Abstract

A 67-year-old man suffering from esophageal cancer was admitted to our hospital complaining of dyspnea and hypoxemia. He had been treated with cisplatin, docetaxel, and fluorouracil combined with radiotherapy. Chest computed tomography revealed bilateral ground-glass opacity, and bronchoalveolar lavage fluid showed increased eosinophils. Two episodes of transient eosinophilia in peripheral blood were observed after serial administration of anticancer drugs before the admission, and drug-induced lymphocyte stimulation test to cisplatin was positive. Thus cisplatin-induced eosinophilic pneumonia was suspected, and corticosteroid was effectively administered. To our knowledge, this is the first reported case of cisplatin-induced eosinophilic pneumonia.

1. Introduction

Cisplatin (CDDP) is one of the most common anticancer drugs and is approved for the treatment of many types of cancer. It inhibits DNA synthesis by the formation of DNA cross-links. CDDP-induced lung disease is unusual. Many types of drug, including anticonvulsants, antidepressants, nonsteroidal anti-inflammatory drugs, antihypertensives, and anticancer drugs, are well known to cause eosinophilic pneumonia. However, eosinophilic pneumonia induced by CDDP has not been reported.

2. Case Report

A 67-year-old man was admitted to our hospital with the complaint of severe dyspnea. Four months prior to admission, he had been diagnosed with esophageal cancer and treated with four cycles of chemotherapy with CDDP, docetaxel, and fluorouracil combined with radiotherapy (2 Gy/day × 30 days; total 60 Gy). Seven days previously, he had complained of dyspnea and fever, and a chest computed tomography scan demonstrated bilateral diffuse ground-glass opacity. He was diagnosed with community-acquired pneumonia and was treated with garenoxacin (400 mg once a day). In spite of the antibacterial therapy, the exertional dyspnea and oxygenation worsened.

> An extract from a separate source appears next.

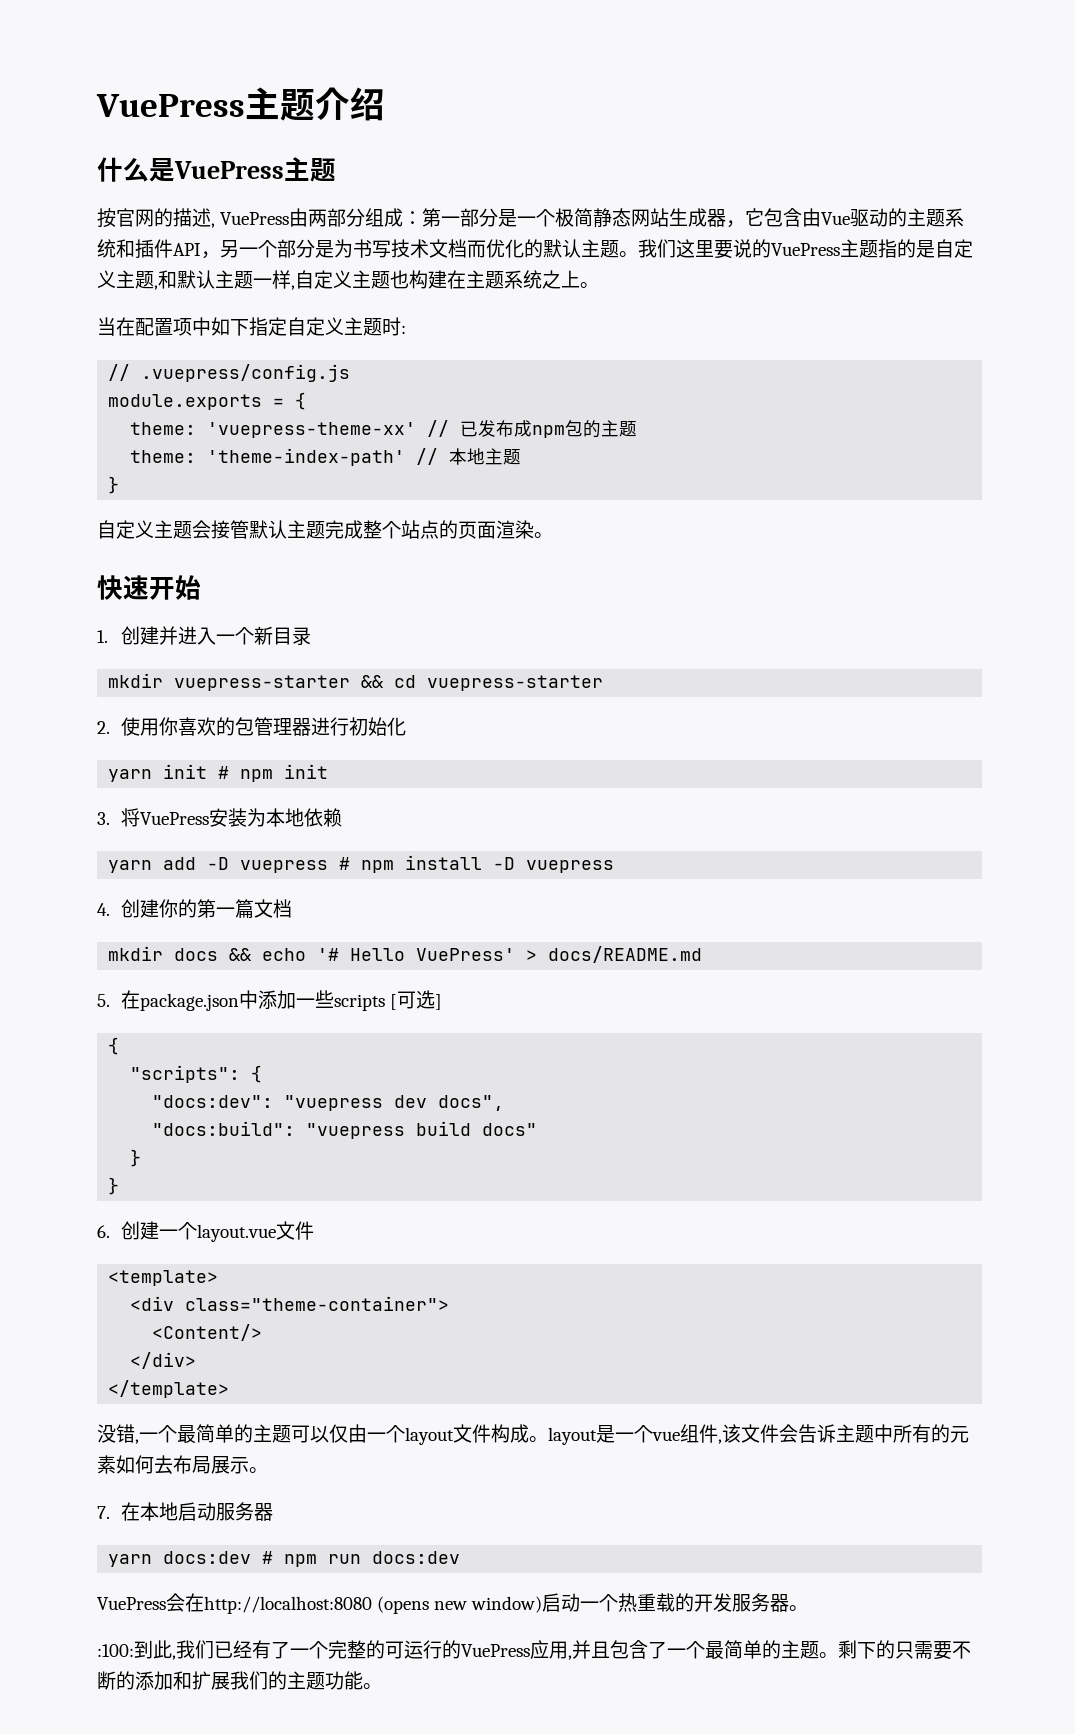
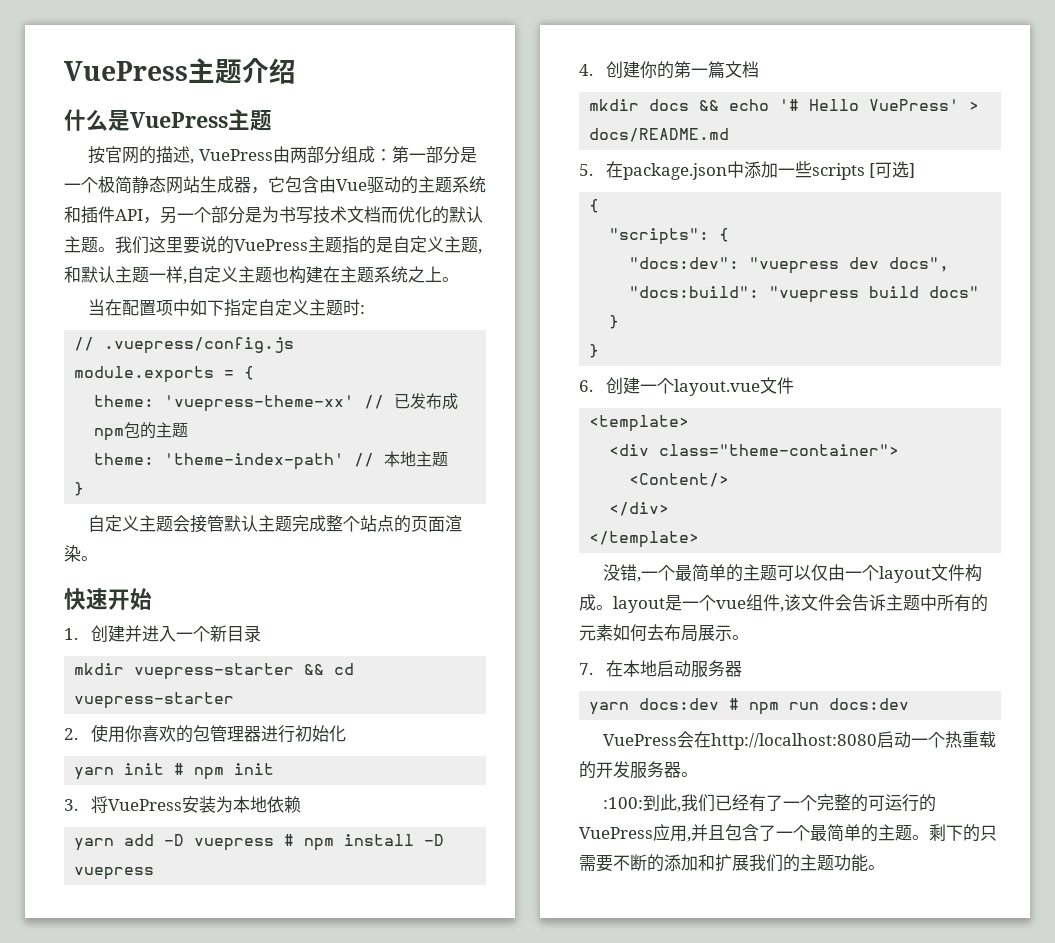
- VuePress会在http://localhost:8080 (opens new window)启动一个热重载的开发服务器。
+ VuePress会在http://localhost:8080启动一个热重载的开发服务器。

Respiratory distress was shown with SpO₂ of 87% on room air. Physical examination revealed rhonchi in the left upper lung and localized skin eruption due to radiotherapy at the precordium. Laboratory findings demonstrated an elevated peripheral eosinophil count of 1152 cells/μL, C-reactive protein level of 6.88 mg/dL (normal range: <0.3 mg/dL), lactate dehydrogenase level of 312 U/L (112–213 U/L), and KL-6 level of 796 U/mL (<401 U/mL). The total IgE level was 137 IU/mL (<400 IU/mL). His chest radiograph showed bilateral ground-glass opacity compared with that observed four months previously. A chest computed tomography scan demonstrated bilateral ground-glass and reticular opacity (Figure 1(a)). Pulmonary function tests revealed impaired diffusion capacity, with 44.4% of diffusing capacity of the lung for carbon monoxide (%DLco).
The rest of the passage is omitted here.